Task directions
What is needed here is every line of the records that includes "config".

+++ Extracted data +++

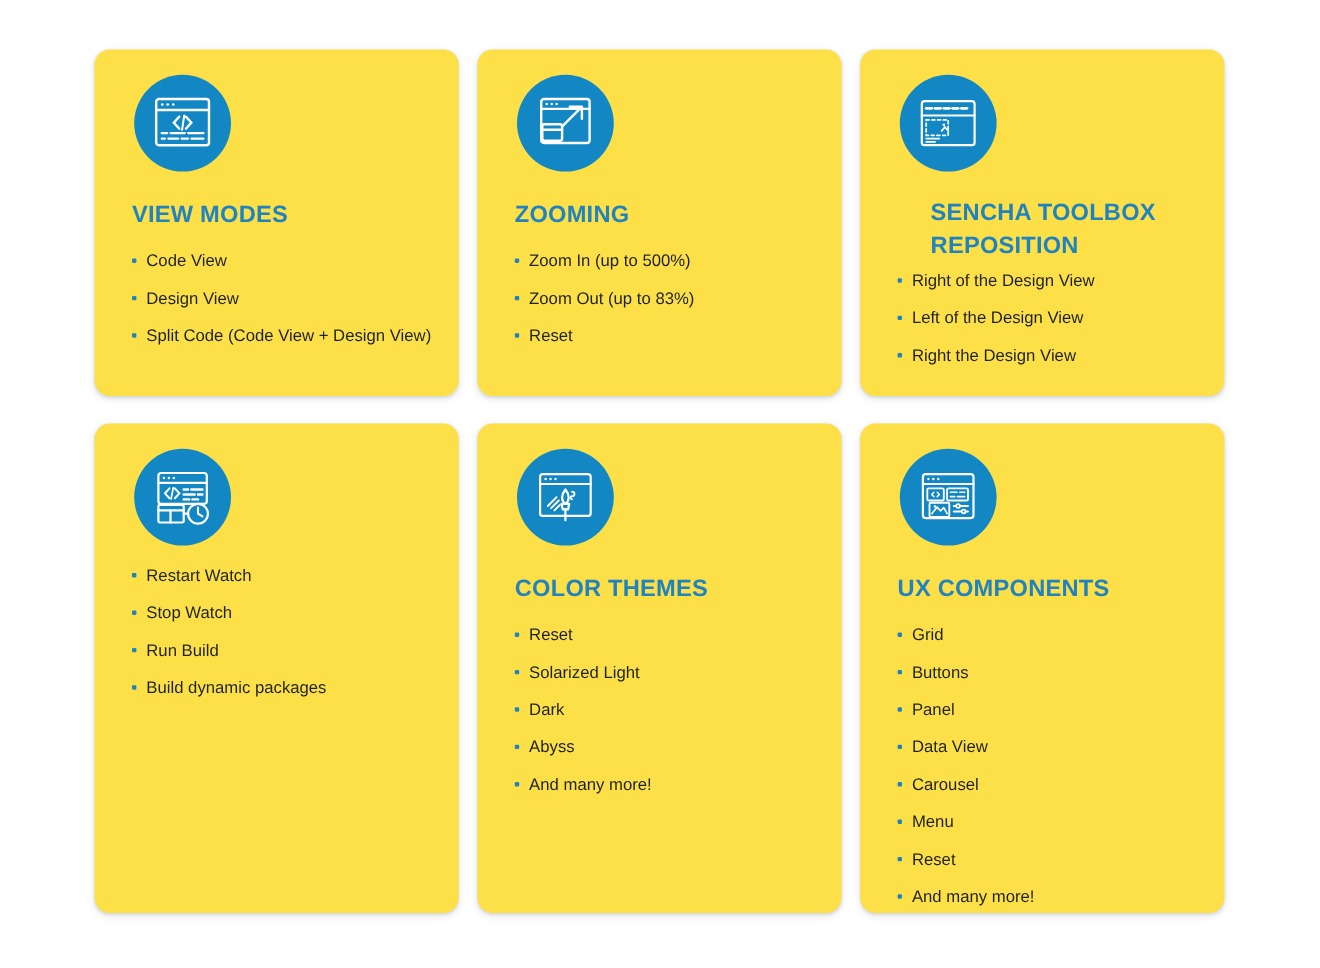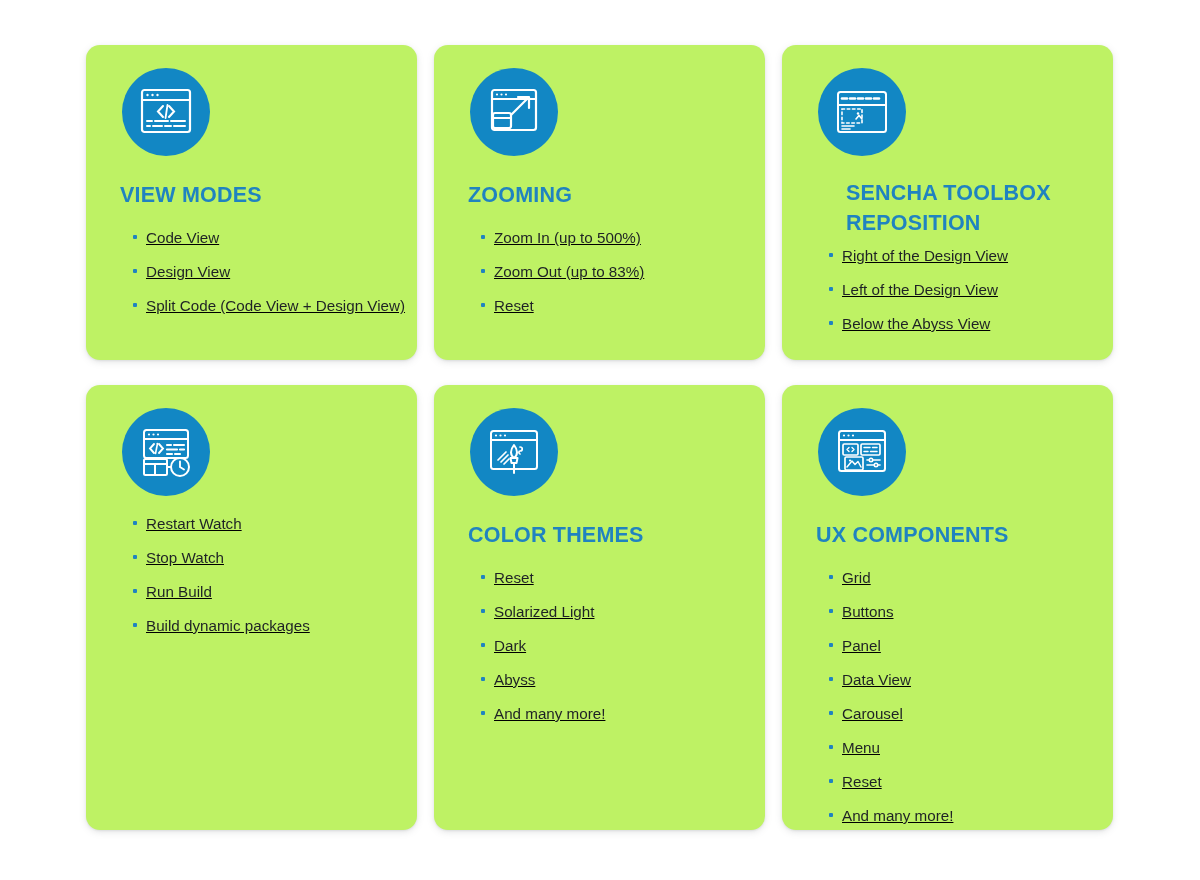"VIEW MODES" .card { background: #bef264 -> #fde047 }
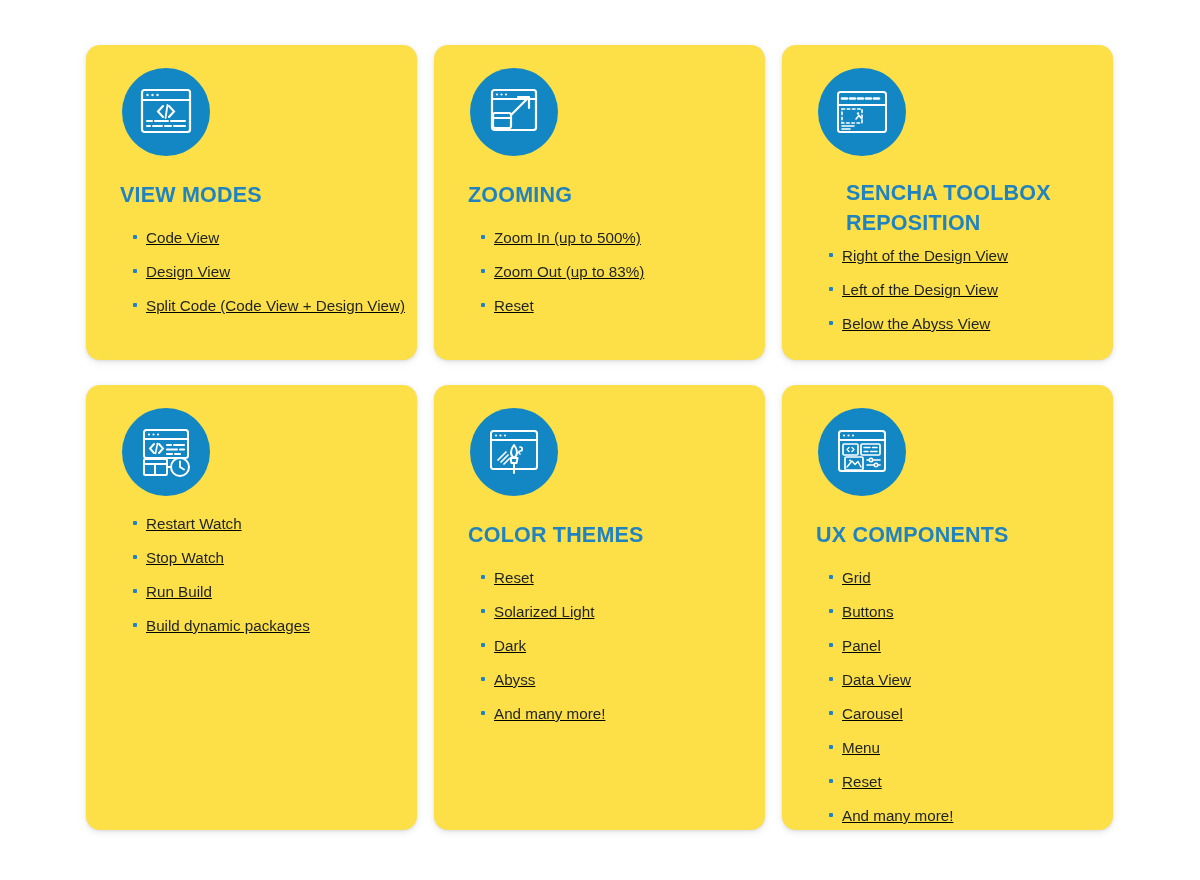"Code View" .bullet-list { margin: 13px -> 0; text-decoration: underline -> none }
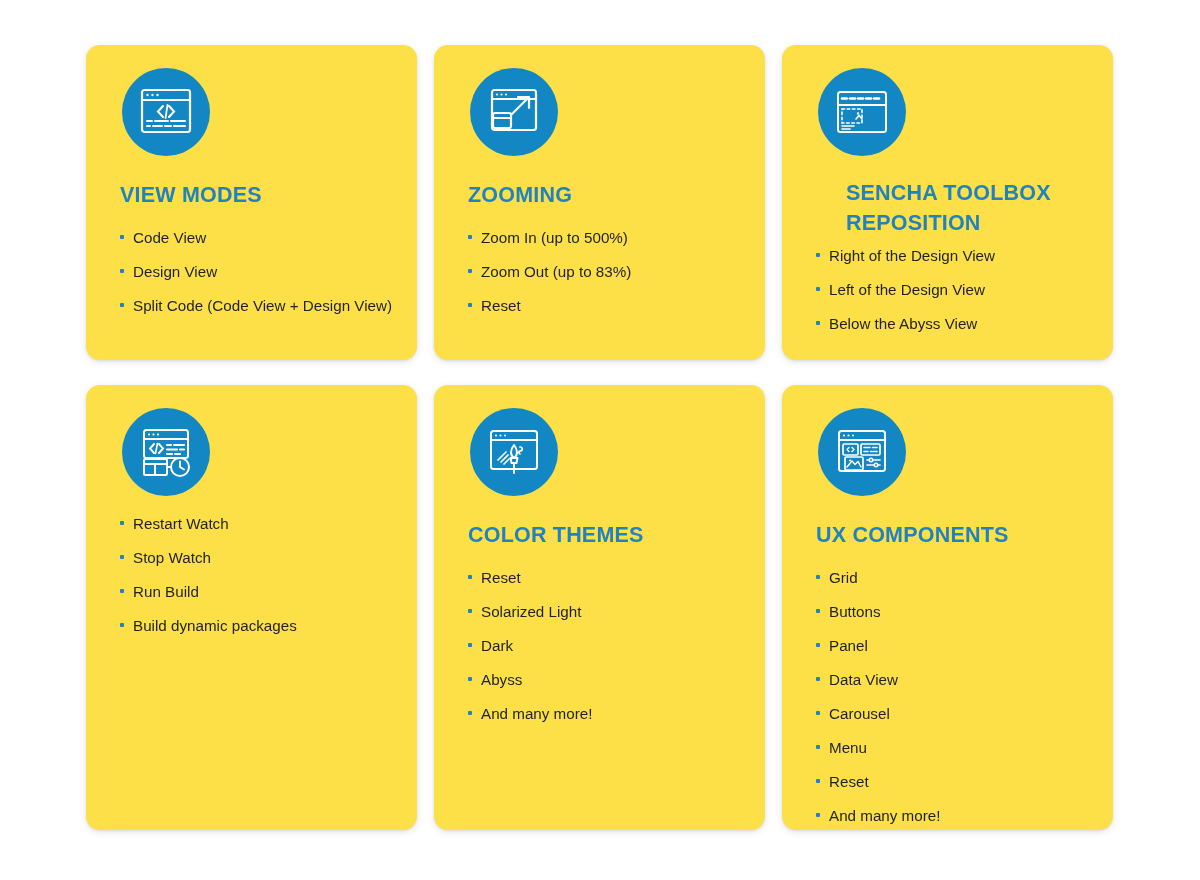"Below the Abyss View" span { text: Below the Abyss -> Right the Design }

+++
+++ Extracted data +++

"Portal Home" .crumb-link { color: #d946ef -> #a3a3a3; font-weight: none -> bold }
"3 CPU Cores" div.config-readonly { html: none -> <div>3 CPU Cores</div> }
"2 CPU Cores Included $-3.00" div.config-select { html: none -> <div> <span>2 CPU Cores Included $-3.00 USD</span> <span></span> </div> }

+++

Answer space
"3 CPU Cores" div.config-readonly { html: none -> <div>3 CPU Cores</div> }
"2 CPU Cores Included $-3.00" div.config-select { html: none -> <div> <span>2 CPU Cores Included $-3.00 USD</span> <span></span> </div> }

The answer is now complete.